To say I was sorely disappointed is an understatement. It’s the third book in a series that started off with such great promise. I gave the first book 4 stars, for crying out loud! The second book wasn’t as good, but I figured it probably suffered from second book syndrome, gave it the benefit of the doubt and a 3-star rating, and eagerly anticipated the last instalment. What makes it even worse is that I sort of know the author (from our mutual Facebook writing group) and expected much better.

Strangely enough, this novel currently has an average rating of 4.59 stars on Goodreads, with  a number of gushing reviews, proclaiming it to be “love, love, love” and “everything you could want”. Apparently it has “all the feels” – and with that statement I’m guessing the reviewer wasn’t referring to the feeling that I had of wanting to rather commit ritual seppuku than read one more paragraph.

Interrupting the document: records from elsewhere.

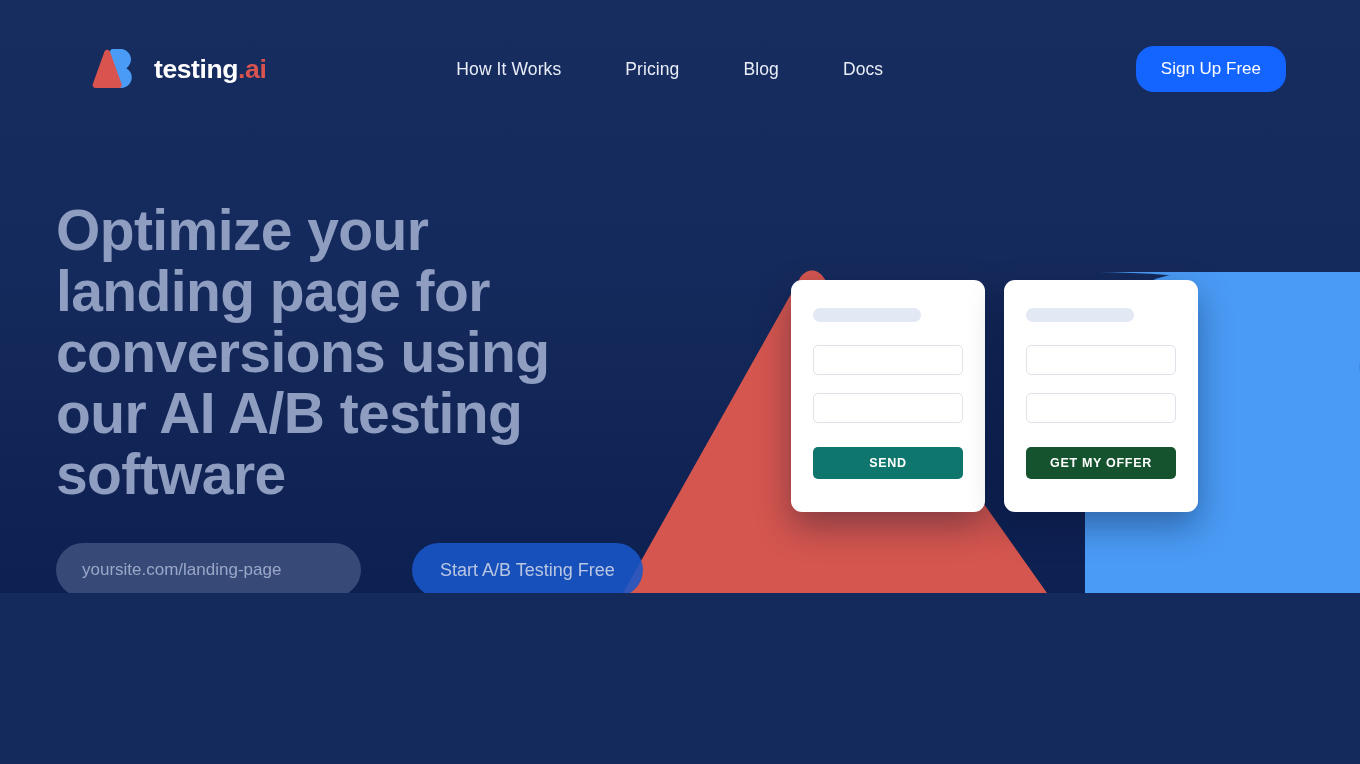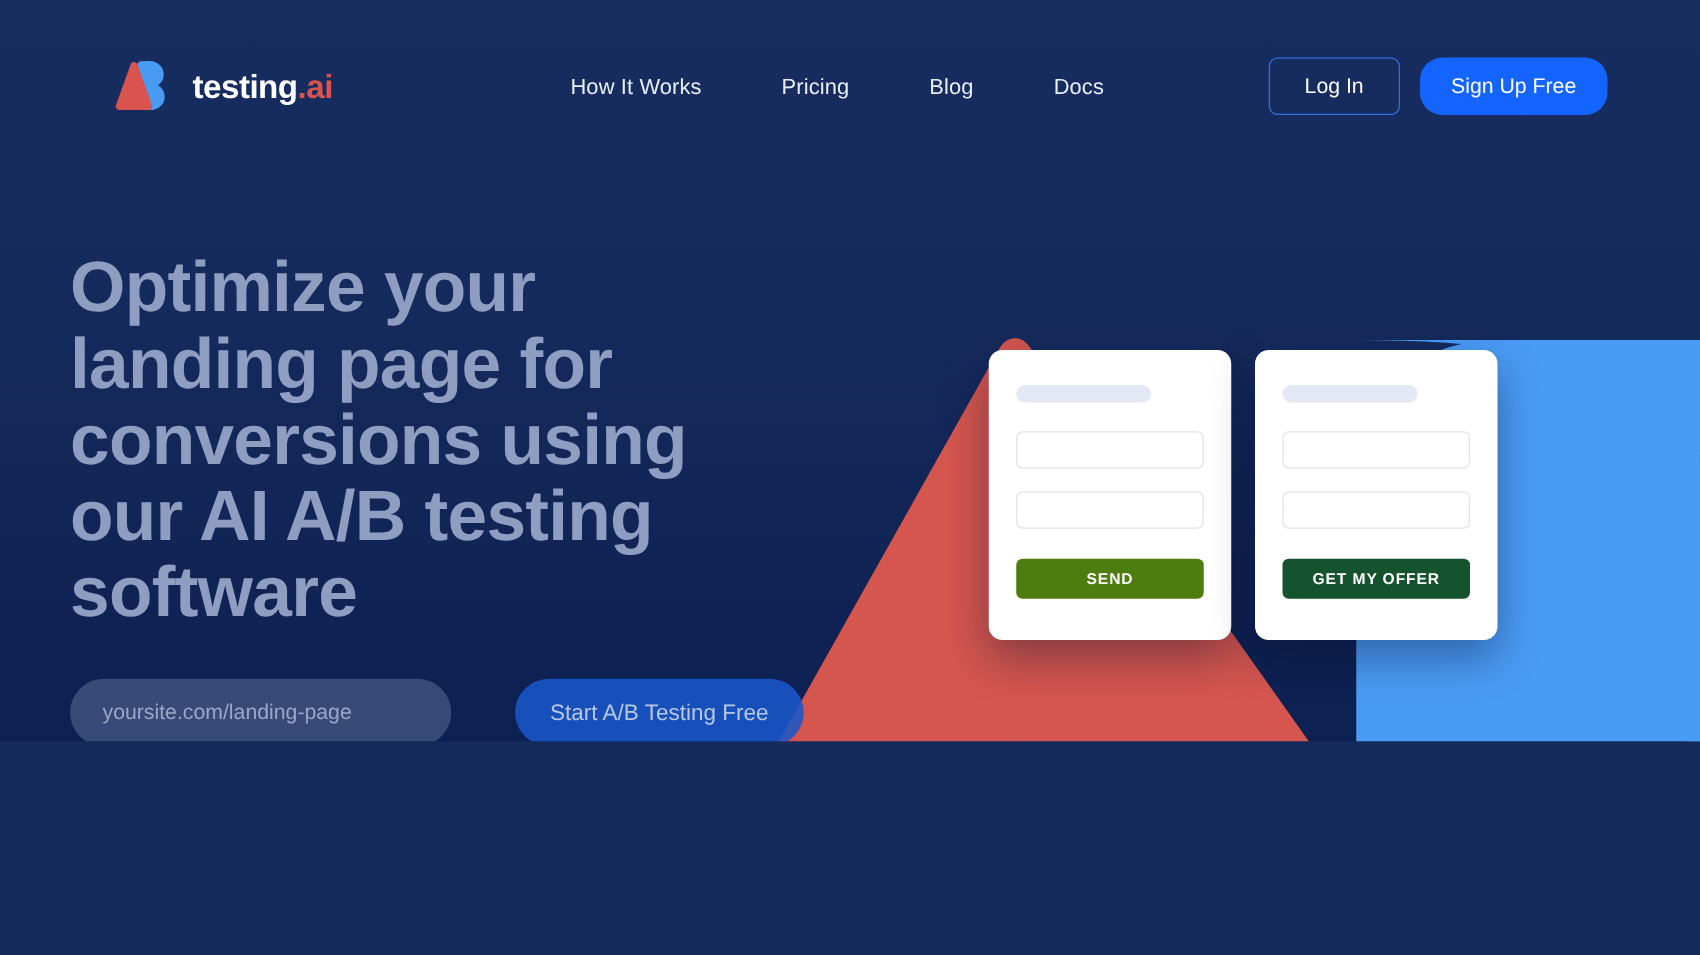--- a/index.html
+++ b/index.html
@@ -267,21 +267,21 @@
     border: none;
     border-radius: 5px;
     color: #ffffff;
     font-family: inherit;
     font-size: 12.5px;
     font-weight: bold;
     letter-spacing: 0.7px;
     cursor: pointer;
     margin-top: 6px;
   }
-  .card-btn.red  { background: #4d7c0f; }
+  .card-btn.red  { background: #0f766e; }
   .card-btn.blue { background: #14532d; }
 </style>
 </head>
 <body>
 
 <div class="page">
 
   <div class="bg-layer">
 
     <div class="dot-grid"></div>
@@ -331,21 +331,20 @@
       </div>
 
       <nav class="nav">
         <a class="nav-link" href="#">How It Works</a>
         <a class="nav-link" href="#">Pricing</a>
         <a class="nav-link" href="#">Blog</a>
         <a class="nav-link" href="#">Docs</a>
       </nav>
 
       <div class="header-actions">
-        <button class="btn-login">Log In</button>
         <button class="btn-signup">Sign Up Free</button>
       </div>
 
     </div>
   </header>
 
   <section class="hero">
     <h1 class="hero-title">Optimize your landing page for conversions using our AI A/B testing software</h1>
 
     <div class="cta-form">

What did I hate so much about this book, you may wonder.

I recently shared this article about strong female characters on my Facebook page written by an author who is able to explain the issues I have with this book so much more eloquently than I ever could.

Everything said in this article holds true for me. A female character does not need to suffer endless physical abuse to make her stronger. Sure, if the novel’s theme is about violence and maltreatment and the journey of overcoming or rising above such circumstances, by all means go for it. And I love a girl who can grab a sword and fight right beside the boys, or hone her body into a weapon with which to overthrow the oppressors. But if the violence is gratuitous and just for the sake of showing us she’s a badass, then my teeth start grinding against each other. Throw in a supposed love interest who treats her like shit, but she can’t help falling for his tortured and misunderstood soul, even though she is already involved with another man who, surprise-surprise also doesn’t have the best track record, then I end up writing rant posts like this one.

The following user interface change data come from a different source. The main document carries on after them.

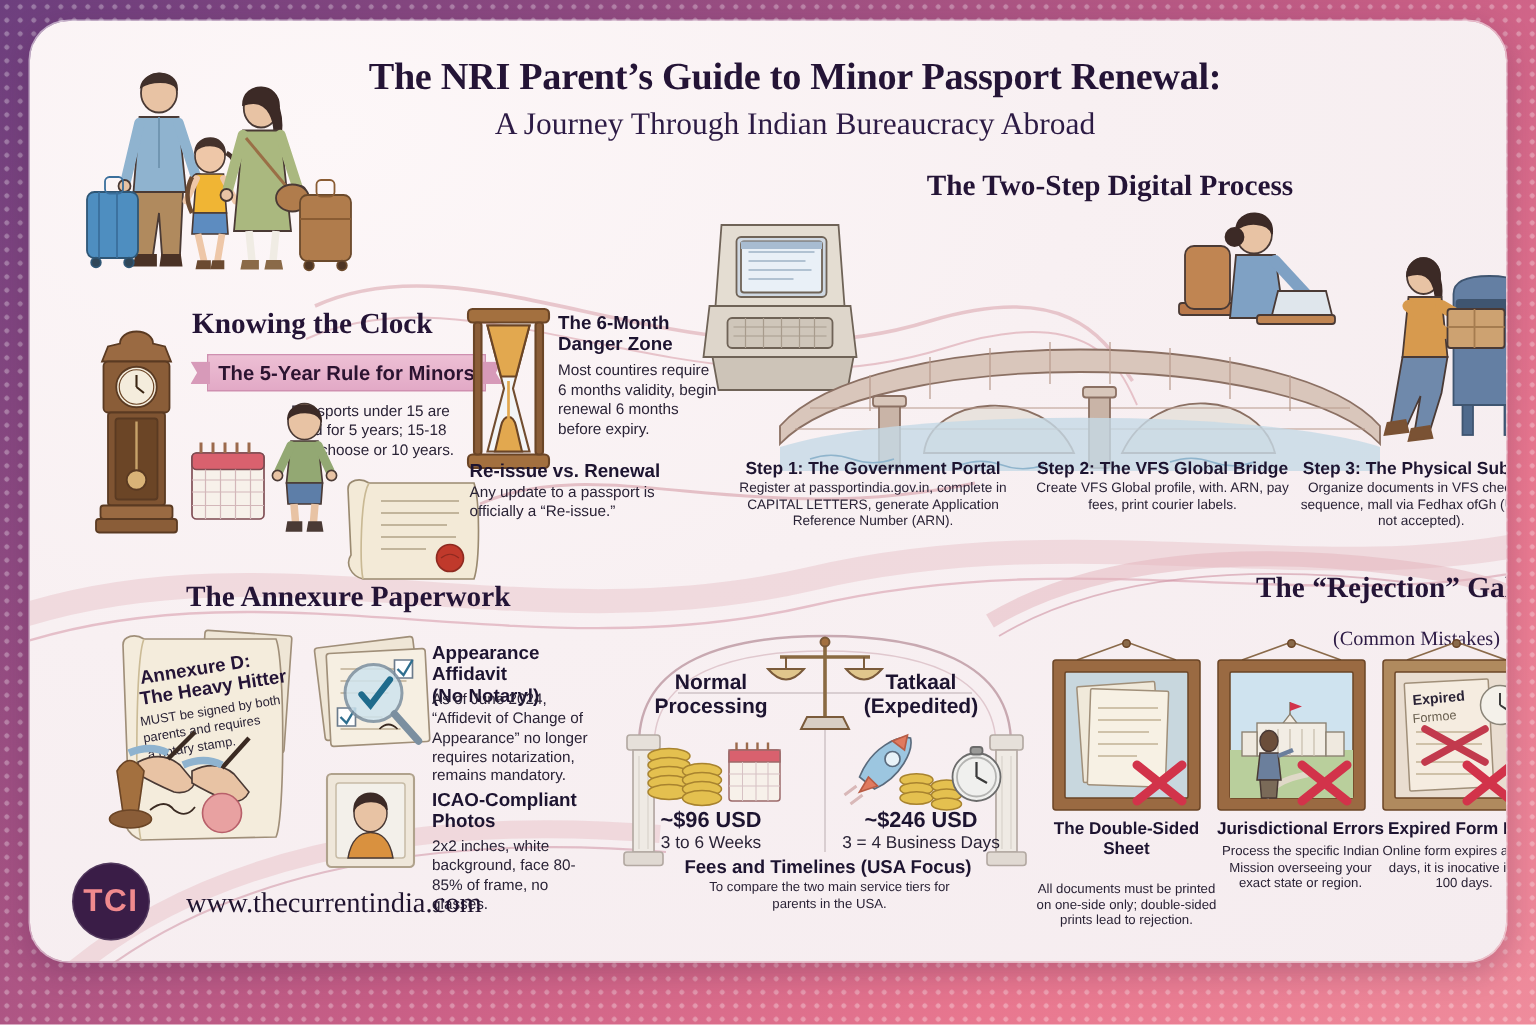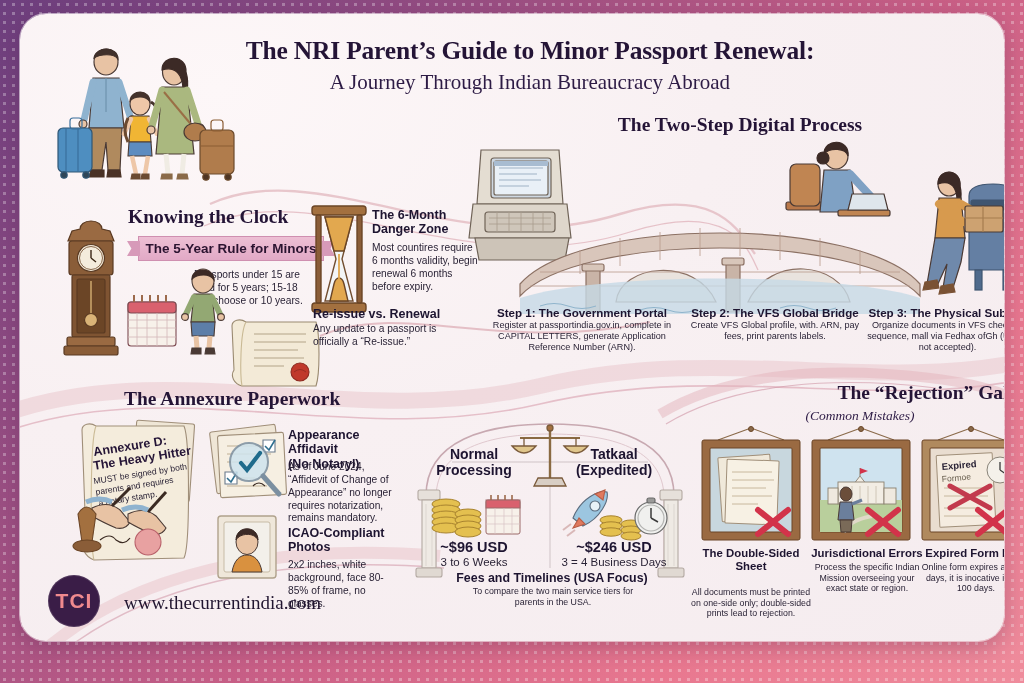--- a/index.html
+++ b/index.html
@@ -339,21 +339,21 @@
       <path d="M12,116 L24,114 L26,122 L10,124Z" fill="#7a5234" stroke="#7a5234"></path>
     </g>
   </svg>
 
   <div style="position:absolute;left:462px;top:292px;width:200px;">
     <div class="step-h" style="text-align:center;">Step 1: The Government Portal</div>
     <div class="step-b" style="margin-top:1px;">Register at passportindia.gov.in, complete in CAPITAL LETTERS, generate Application Reference Number (ARN).</div>
   </div>
   <div style="position:absolute;left:665px;top:292px;width:180px;">
     <div class="step-h" style="text-align:center;">Step 2: The VFS Global Bridge</div>
-    <div class="step-b" style="margin-top:1px;">Create VFS Global profile, with. ARN, pay fees, print parents labels.</div>
+    <div class="step-b" style="margin-top:1px;">Create VFS Global profile, with. ARN, pay fees, print courier labels.</div>
   </div>
   <div style="position:absolute;left:845px;top:292px;width:165px;overflow:hidden;">
     <div class="step-h" style="text-align:center;white-space:nowrap;">Step 3: The Physical Submis</div>
     <div class="step-b" style="margin-top:1px;">Organize documents in VFS checklist sequence, mall via Fedhax ofGh (USPS not accepted).</div>
   </div>
 
   <div class="sec-title" style="position:absolute;left:104px;top:374px;">The Annexure Paperwork</div>
 
   <svg class="ill" style="left:52px;top:400px;" width="160" height="160" viewBox="0 0 160 160">
     <g stroke="#a08f79" stroke-width="1.1">
@@ -519,21 +519,21 @@
 
   <div class="tier-amt" style="position:absolute;left:400px;top:525px;width:108px;">~$96 USD</div>
   <div class="tier-time" style="position:absolute;left:400px;top:542px;width:108px;">3 to 6 Weeks</div>
   <div class="tier-amt" style="position:absolute;left:534px;top:525px;width:120px;">~$246 USD</div>
   <div class="tier-time" style="position:absolute;left:530px;top:542px;width:128px;">3 = 4 Business Days</div>
 
   <div class="cap-h" style="position:absolute;left:420px;top:557px;width:224px;font-size:12.4px;">Fees and Timelines (USA Focus)</div>
   <div class="cap-b" style="position:absolute;left:440px;top:572px;width:186px;">To compare the two main service tiers for parents in the USA.</div>
 
   <div class="sec-title" style="position:absolute;left:741px;top:368px;width:280px;text-align:right;">The “Rejection” Gallery</div>
-  <div class="sec-title-sm" style="position:absolute;left:700px;top:394px;width:280px;text-align:center;font-style:italic;">(Common Mistakes)</div>
+  <div class="sec-title-sm" style="position:absolute;left:700px;top:404px;width:280px;text-align:right;">(Common Mistakes)</div>
 
   <svg class="ill" style="left:676px;top:412px;" width="110" height="118" viewBox="0 0 110 118">
     <g stroke="#6b4526" stroke-width="1">
       <path d="M55,2 L22,14 M55,2 L88,14" stroke="#8a6a4a" fill="none" stroke-width="1.1"></path>
       <circle cx="55" cy="3" r="2.5" fill="#8a6a4a"></circle>
       <rect x="6" y="14" width="98" height="100" rx="2" fill="#9a6a42"></rect>
       <rect x="14" y="22" width="82" height="84" rx="1" fill="#c8d7de"></rect>
     </g>
     <g stroke="#a08f79" stroke-width="1">
       <rect x="24" y="30" width="52" height="64" rx="1" fill="#f0e9da" transform="rotate(-4 50 62)"></rect>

Maybe I’ve just read one too many frustrating young adult dystopian love triangles in the last few years. And maybe I’m alone in wanting strong female characters who are actually strong because they have grit and determination and a sense of self-worth that isn’t dependent on what the moody man-boy thinks of her.  Maybe enduring torture, rape threats, and forced bonding rituals for no other reason than to make another man jealous make the average reader love a “strong” female character, but I’m holding out for something with a little more nuance and a lot more authenticity.

Maybe this book isn’t as bad as I think it is and redeems itself deeper in, but I DNF’ed it at 35%, so I guess I’ll never know.

What makes you put a book down without finishing it? Can you think of any strong female characters done right? Are there any books you hate as much as I hated this one – and why?